Le Sénégalais Mahtar MBow, alors, Directeur exécutif de l’UNESCO, a été le premier fonctionnaire international africain de ce nouveau monde, à défendre l’idée d’un nouvel ordre de l’information. Il a soulevé des cris d’orfraies du monde occidental. Cela a mis les Américains dans tous leurs états au point qu’ils ont sevré l’Organisation onusienne de leurs précieux subsides pendant des années. Et depuis, personne n’a plus évoqué ce sacrilège ! Sur les pas du Sénégalais, d’autres Africains revendiquent à cor et à cri, depuis des décennies, plus de justice, d’équilibre au sein de l’Organisation des Nations Unies. C’est essentiellement du côté du Conseil de sécurité que volent le plus d’éclats de bois vert et de griefs. On en subodore les raisons.

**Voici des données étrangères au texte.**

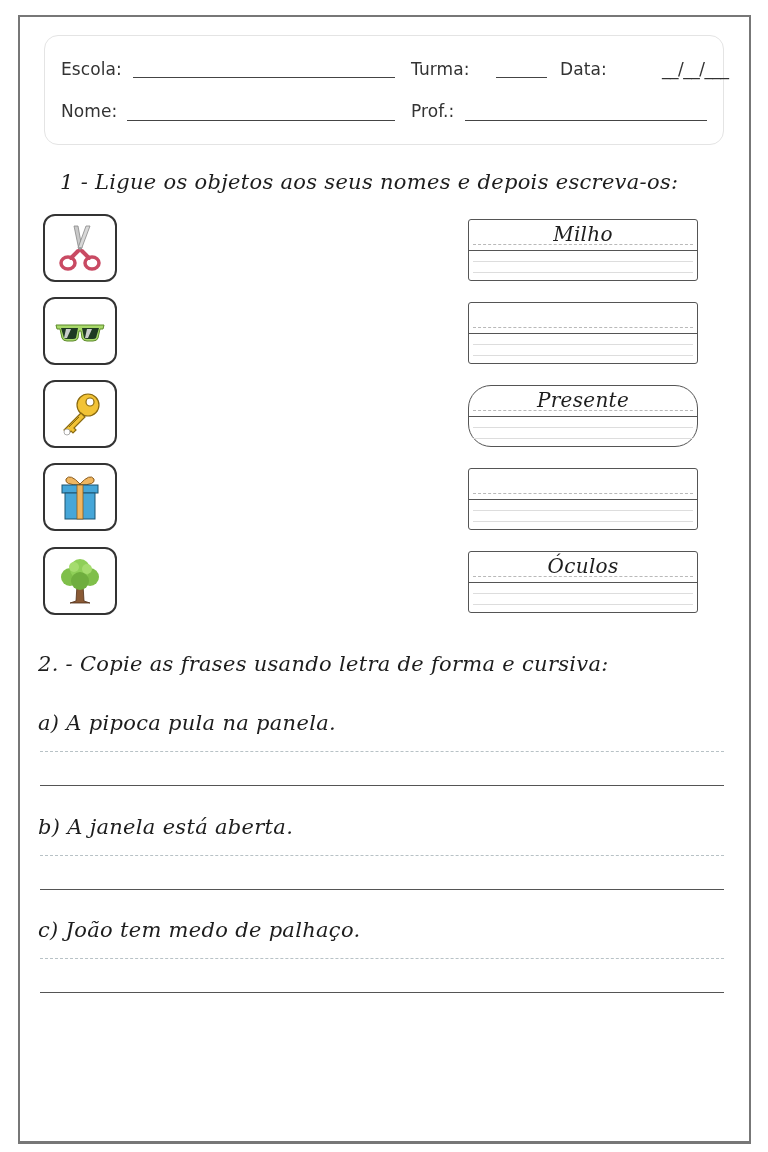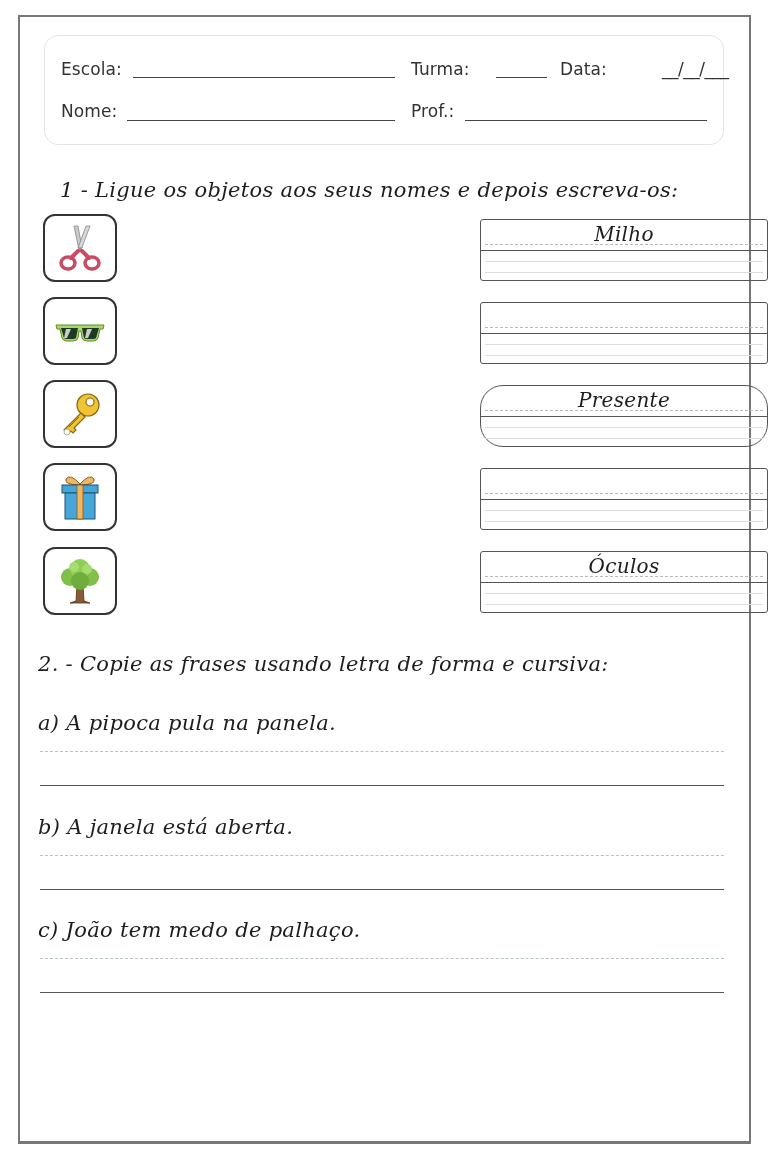--- a/index.html
+++ b/index.html
@@ -18,31 +18,31 @@
     }
     .hf { position: absolute; font-size: 17px; color: #333; letter-spacing: 0.1px; }
     .hline { position: absolute; height: 0; border-bottom: 1.5px solid #444; }
 
     
     .cursive {
       font-family: "DejaVu Serif", serif; font-style: italic; color: #1d1d1d;
       letter-spacing: 0.3px;
     }
 
-    .q1-title { position: absolute; left: 60px; top: 178px; font-size: 21px; text-align: center; }
+    .q1-title { position: absolute; left: 60px; top: 170px; font-size: 21px; text-align: center; }
 
     .icon-box {
       position: absolute; left: 43px; width: 74px; height: 68px;
       border: 2px solid #333; border-radius: 12px;
       display: flex; align-items: center; justify-content: center; background: #fff;
     }
     .icon-box svg { width: 52px; height: 52px; }
 
     .word-box {
-      position: absolute; left: 480px; width: 288px; height: 62px;
+      position: absolute; left: 468px; width: 230px; height: 62px;
       border: 1.5px solid #555; border-radius: 3px;
     }
     .word-box .dash {
       position: absolute; left: 4px; right: 4px; top: 24px; height: 0;
       border-top: 1.5px dashed #b9b9b9;
     }
     .word-box .mid {
       position: absolute; left: 0; right: 0; top: 30px; height: 0;
       border-top: 1.5px solid #555;
     }

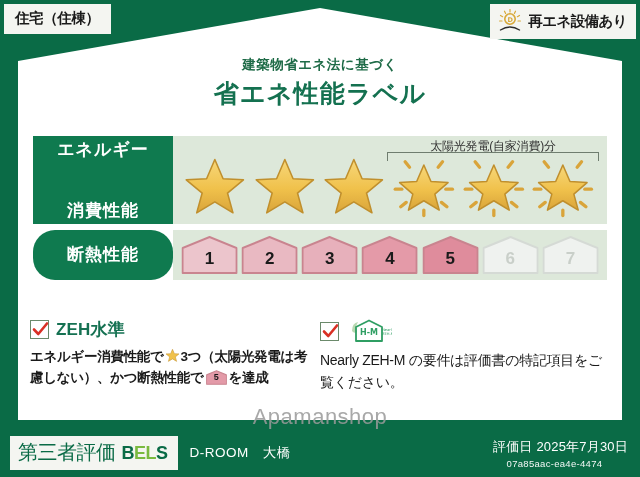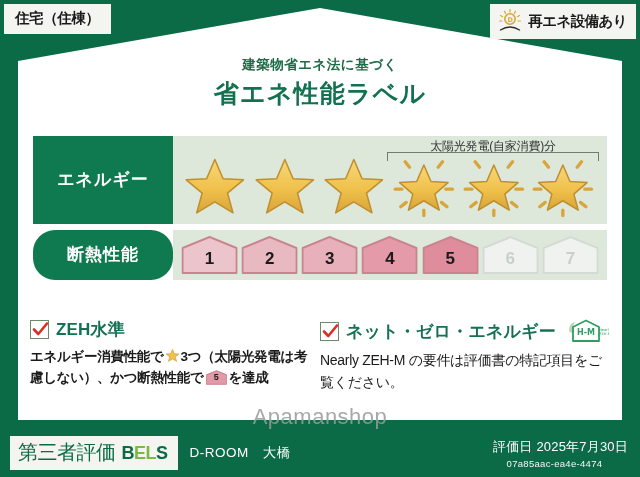--- a/index.html
+++ b/index.html
@@ -234,20 +234,21 @@
   <div class="heading">
     <div class="sub">建築物省エネ法に基づく</div>
     <div class="main">省エネ性能ラベル</div>
   </div>
 
   <div class="rows">
 
     <div class="row row-energy">
       <div class="row-label">
         <span>エネルギー</span>
+        <span>消費性能</span>
       </div>
       <div class="row-value">
         <div class="solar-note">太陽光発電(自家消費)分</div>
         <div class="solar-bracket"></div>
         <div class="stars">
           <div class="star-cell">
             <svg viewBox="0 0 60 60">
                 <defs>
                   <linearGradient id="sg1" x1="0" y1="0" x2="0" y2="1">
                     <stop offset="0" stop-color="#f7d77a"></stop>
@@ -388,21 +389,20 @@
       </div>
     </div>
 
     <div class="zeh-col right">
       <div class="zeh-head">
         <span class="chk">
           <svg viewBox="0 0 17 17">
               <path d="M2 8.5 L6.3 13 L15 2.5" fill="none" stroke="#d93025" stroke-width="2.6" stroke-linecap="round" stroke-linejoin="round"></path>
             </svg>
         </span>
-        <span class="zeh-title">ネット・ゼロ・エネルギー</span>
         <span class="zehm-logo">
           <svg viewBox="0 0 44 26">
             <path d="M4 13 Q4 5 10 4 Q7 9 9 14 Q6 16 4 13 Z" fill="#b9d9b2"></path>
             <polygon points="21,2.5 34,9 34,23 8,23 8,9" fill="none" stroke="#2f9e63" stroke-width="1.8" stroke-linejoin="round"></polygon>
             <text x="21" y="17" font-size="8" font-weight="bold" fill="#2f9e63" text-anchor="middle" font-family="DejaVu Sans, sans-serif">H-M</text>
             <text x="40" y="13" font-size="3.6" fill="#2f9e63" text-anchor="middle" font-family="DejaVu Sans, sans-serif">Nearly</text>
             <text x="40" y="17" font-size="3.6" fill="#2f9e63" text-anchor="middle" font-family="DejaVu Sans, sans-serif">ZEH-M</text>
           </svg>
         </span>
       </div>

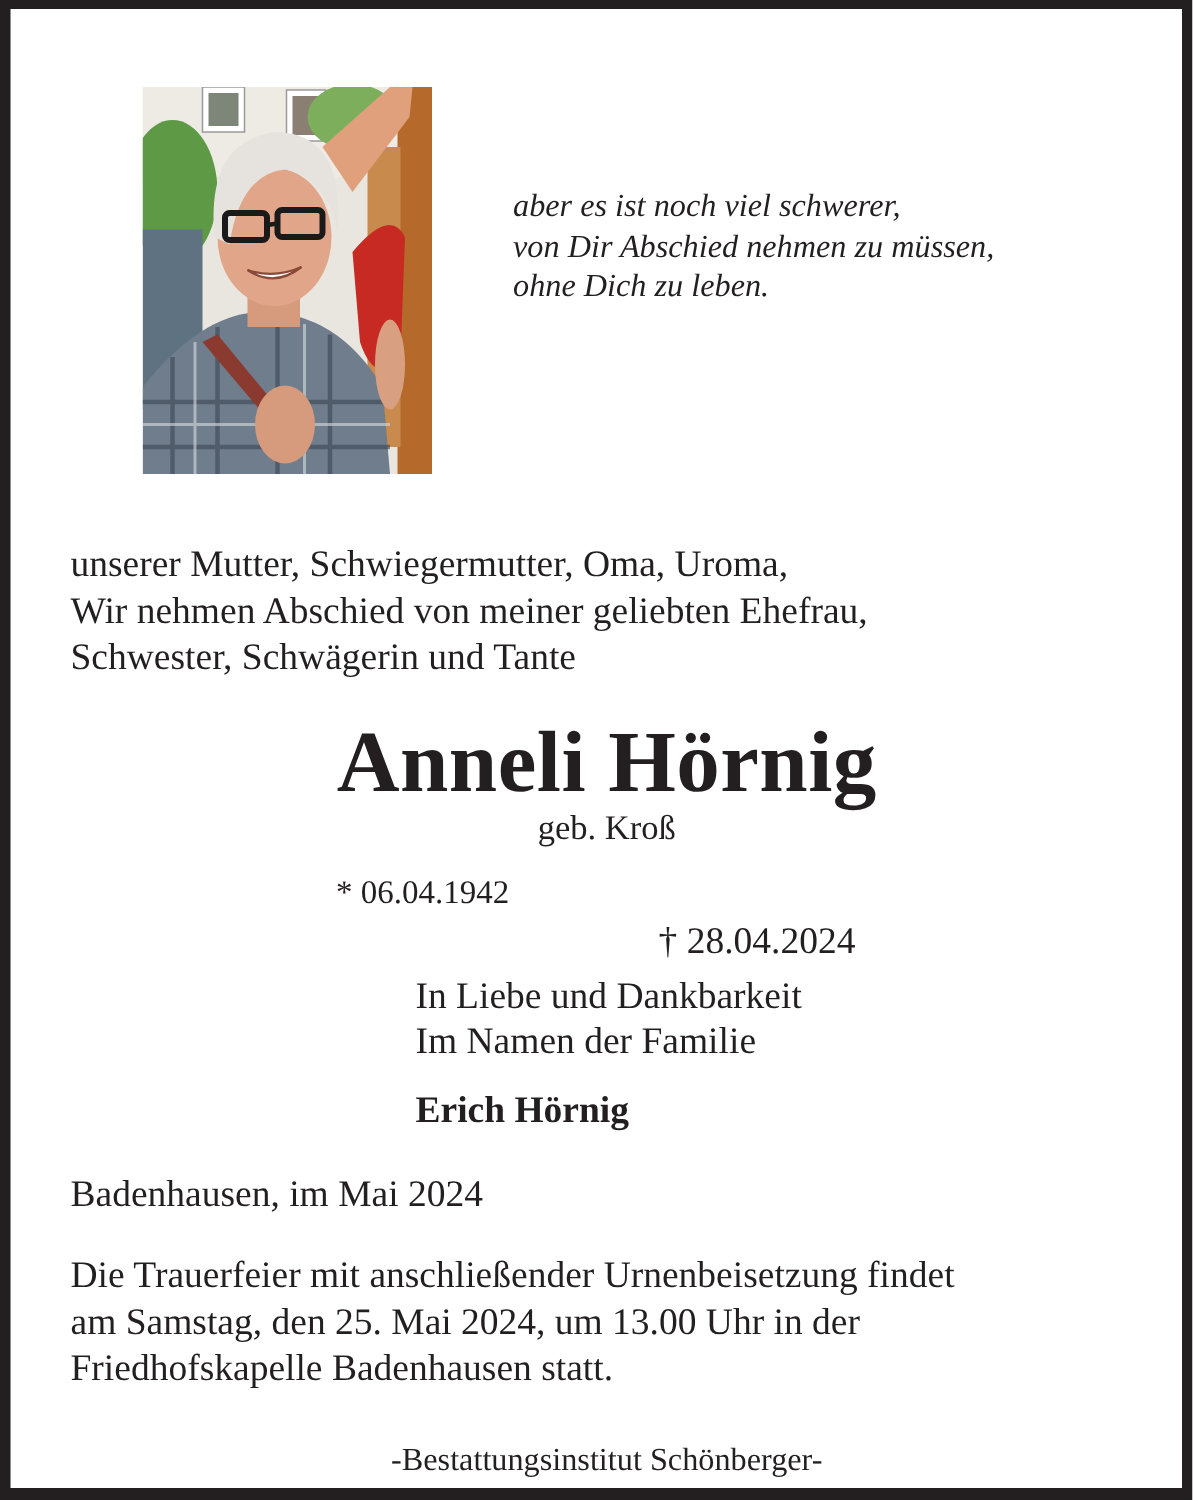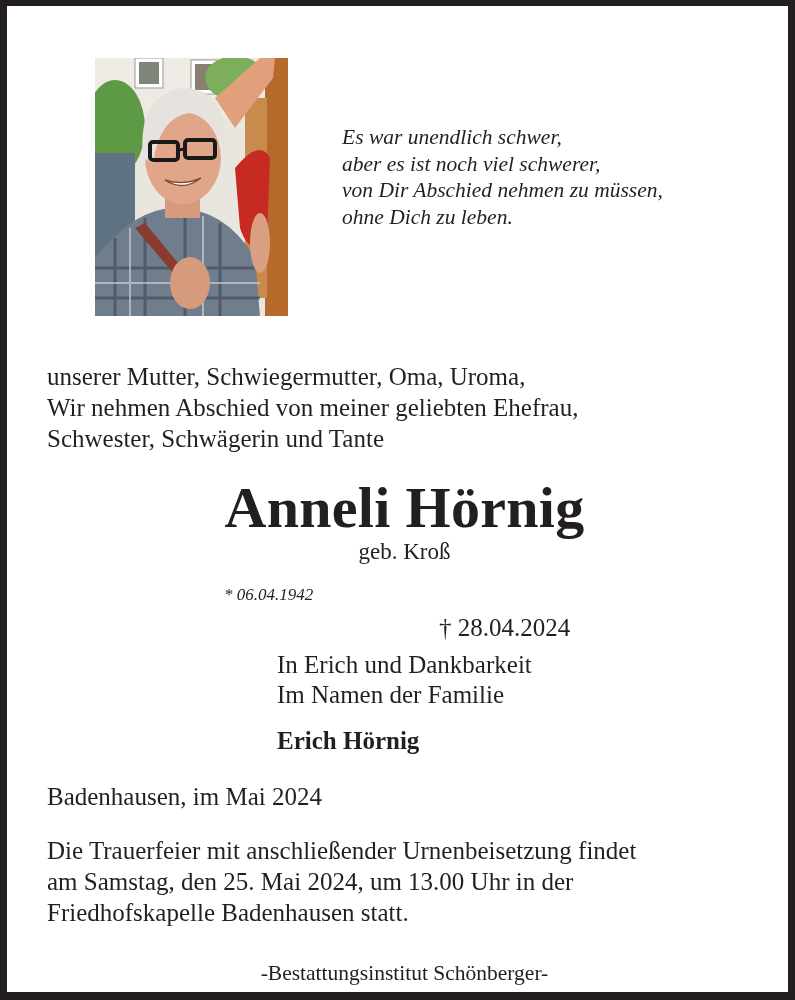--- a/index.html
+++ b/index.html
@@ -7,21 +7,21 @@
            font-family: "Liberation Serif", "DejaVu Serif", serif; color: #231f20; }
     .frame { position: absolute; left: 0; top: 0; width: 795px; height: 1000px;
              box-sizing: border-box; border-style: solid; border-color: #231f20;
              border-width: 6px 7px 8px 7px; background: #fff; }
     .photo { position: absolute; left: 88px; top: 52px; width: 193px; height: 258px; overflow: hidden; }
     .poem { position: absolute; left: 335px; top: 118px; font-style: italic; font-size: 21.5px; line-height: 26.5px; }
     .intro { position: absolute; left: 40px; top: 355px; font-size: 25px; line-height: 31px; }
     .name { position: absolute; left: 0; width: 795px; top: 470px; text-align: center;
             font-weight: bold; font-size: 58px; line-height: 64px; letter-spacing: 0.3px; }
     .maiden { position: absolute; left: 0; width: 795px; top: 532px; text-align: center; font-size: 23px; line-height: 28px; }
-    .born { position: absolute; left: 217px; top: 574px; font-size: 17px; line-height: 30px; font-style: italic; }
+    .born { position: absolute; left: 217px; top: 574px; font-size: 22px; line-height: 30px; }
     .died { position: absolute; left: 432px; top: 574px; font-size: 25px; line-height: 30px; margin-top: 33px; }
     .closing { position: absolute; left: 270px; top: 644px; font-size: 25px; line-height: 30px; }
     .signer { position: absolute; left: 270px; top: 720px; font-size: 25px; line-height: 30px; font-weight: bold; }
     .place { position: absolute; left: 40px; top: 776px; font-size: 25px; line-height: 30px; }
     .service { position: absolute; left: 40px; top: 829px; font-size: 25px; line-height: 31px; }
     .undertaker { position: absolute; left: 0; width: 795px; top: 954px; text-align: center; font-size: 21.5px; line-height: 26px; }
     .line { display: block; white-space: nowrap; }
   </style>
 </head>
 <body>
@@ -78,39 +78,38 @@
       <line x1="83" y1="92" x2="90" y2="91" stroke="#1a1a1a" stroke-width="3"></line>
 
       <path d="M70 122 Q88 134 106 120 Q88 128 70 122 Z" fill="#fff" stroke="#8a4a3a" stroke-width="1.5"></path>
 
       <ellipse cx="95" cy="225" rx="20" ry="26" fill="#d69a7c"></ellipse>
       <ellipse cx="165" cy="185" rx="10" ry="30" fill="#d8a080"></ellipse>
     </svg>
   </div>
 
   <div class="poem">
-    <span class="line">Es war unendlich schwer,</span>
     <span class="line">aber es ist noch viel schwerer,</span>
     <span class="line">von Dir Abschied nehmen zu müssen,</span>
     <span class="line">ohne Dich zu leben.</span>
   </div>
 
   <div class="intro">
     <span class="line">unserer Mutter, Schwiegermutter, Oma, Uroma,</span>
     <span class="line">Wir nehmen Abschied von meiner geliebten Ehefrau,</span>
     <span class="line">Schwester, Schwägerin und Tante</span>
   </div>
 
   <div class="name">Anneli Hörnig</div>
   <div class="maiden">geb. Kroß</div>
   <div class="born">* 06.04.1942</div>
   <div class="died">† 28.04.2024</div>
 
   <div class="closing">
-    <span class="line">In Erich und Dankbarkeit</span>
+    <span class="line">In Liebe und Dankbarkeit</span>
     <span class="line">Im Namen der Familie</span>
   </div>
   <div class="signer">Erich Hörnig</div>
 
   <div class="place">Badenhausen, im Mai 2024</div>
 
   <div class="service">
     <span class="line">Die Trauerfeier mit anschließender Urnenbeisetzung findet</span>
     <span class="line">am Samstag, den 25. Mai 2024, um 13.00 Uhr in der</span>
     <span class="line">Friedhofskapelle Badenhausen statt.</span>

Durant un mois, on va assister, à Paris, à une illustration grandeur nature de déséquilibre qui marque le monde. Déjà lors de la démonstration féérique, inédite, de l’ouverture des 32ème olympiades des temps modernes, sur la Seine, les délégations nationales qui se sont succédé sont d’inégale importance. Il ne faut pas s’y méprendre, la moisson de médailles olympiques ne contredira pas ces réalités. A l’époque où les Soviets et les Yankees étaient les seuls maîtres de notre planète, ils s’adjugeaient pratiquement toutes les médailles lors des jeux. Cela répond à une logique. Ce sont, bien sûr, les meilleurs athlètes qui remportent les médailles. Etre meilleur a un coût trop élevé, hors de portée de la poche aplatie des Républiques bananières appauvries par leurs enfants gâteux et leurs partenaires qui les spolient de leurs maigres ressources. A la faim des jeux, certains retourneront au pays, la besace lourde de centaines de médailles : or, argent, bronze ; les autres avec un léger « foré sac » contenant moins de 5 médailles en bronze.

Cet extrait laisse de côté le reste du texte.